PROBLEM
Give back the records below verbatim, please, but without a single image.
Start of Block
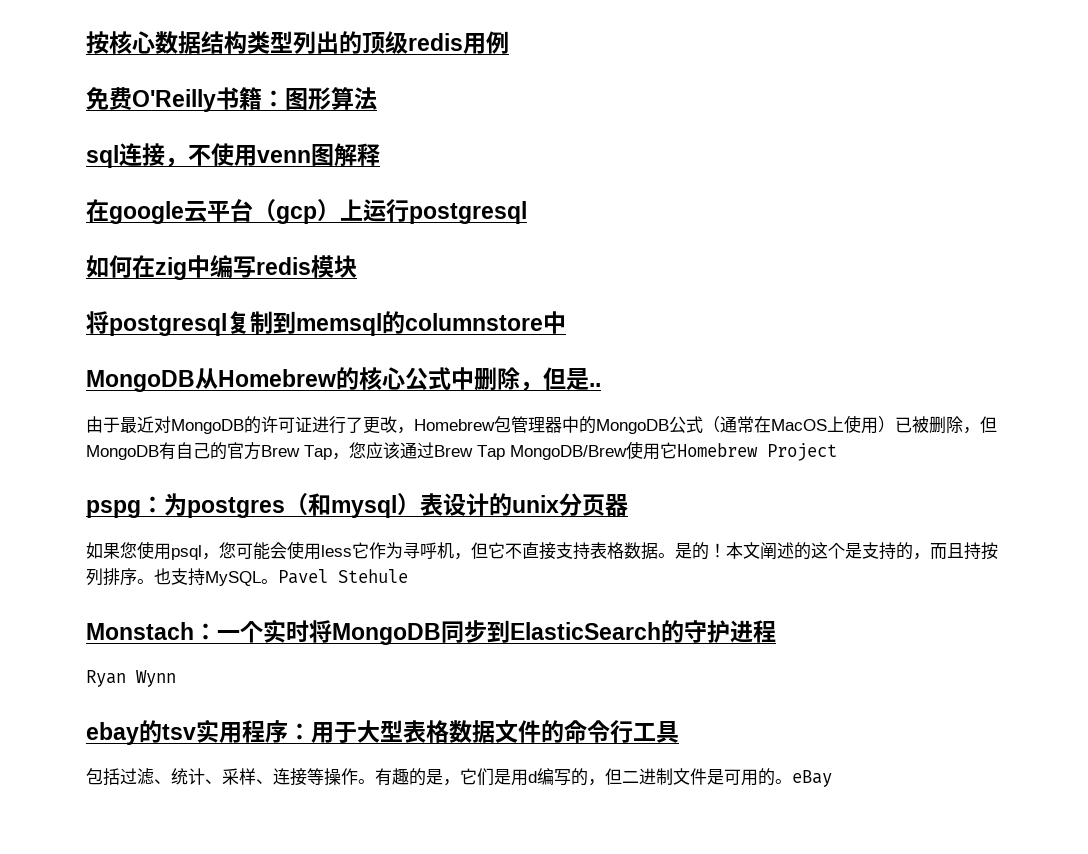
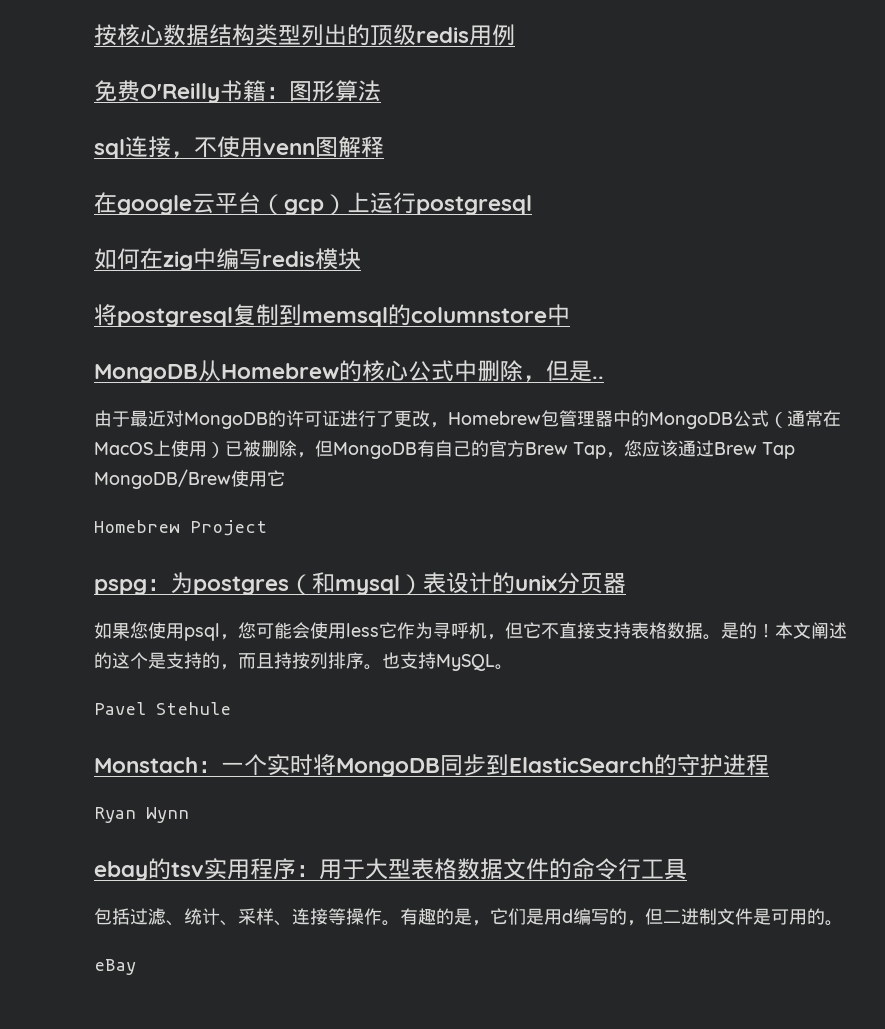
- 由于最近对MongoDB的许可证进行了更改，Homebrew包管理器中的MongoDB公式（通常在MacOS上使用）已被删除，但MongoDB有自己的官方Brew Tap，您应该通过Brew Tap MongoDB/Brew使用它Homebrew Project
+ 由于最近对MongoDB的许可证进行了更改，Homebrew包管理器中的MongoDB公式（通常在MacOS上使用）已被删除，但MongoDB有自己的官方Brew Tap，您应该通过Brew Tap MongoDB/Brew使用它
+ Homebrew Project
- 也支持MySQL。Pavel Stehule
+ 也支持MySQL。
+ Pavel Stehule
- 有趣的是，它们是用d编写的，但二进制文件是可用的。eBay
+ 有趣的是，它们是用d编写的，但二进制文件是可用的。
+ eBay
End of Block
EXERCISE SOLUTION
- 由于最近对MongoDB的许可证进行了更改，Homebrew包管理器中的MongoDB公式（通常在MacOS上使用）已被删除，但MongoDB有自己的官方Brew Tap，您应该通过Brew Tap MongoDB/Brew使用它Homebrew Project
+ 由于最近对MongoDB的许可证进行了更改，Homebrew包管理器中的MongoDB公式（通常在MacOS上使用）已被删除，但MongoDB有自己的官方Brew Tap，您应该通过Brew Tap MongoDB/Brew使用它
+ Homebrew Project
- 也支持MySQL。Pavel Stehule
+ 也支持MySQL。
+ Pavel Stehule
- 有趣的是，它们是用d编写的，但二进制文件是可用的。eBay
+ 有趣的是，它们是用d编写的，但二进制文件是可用的。
+ eBay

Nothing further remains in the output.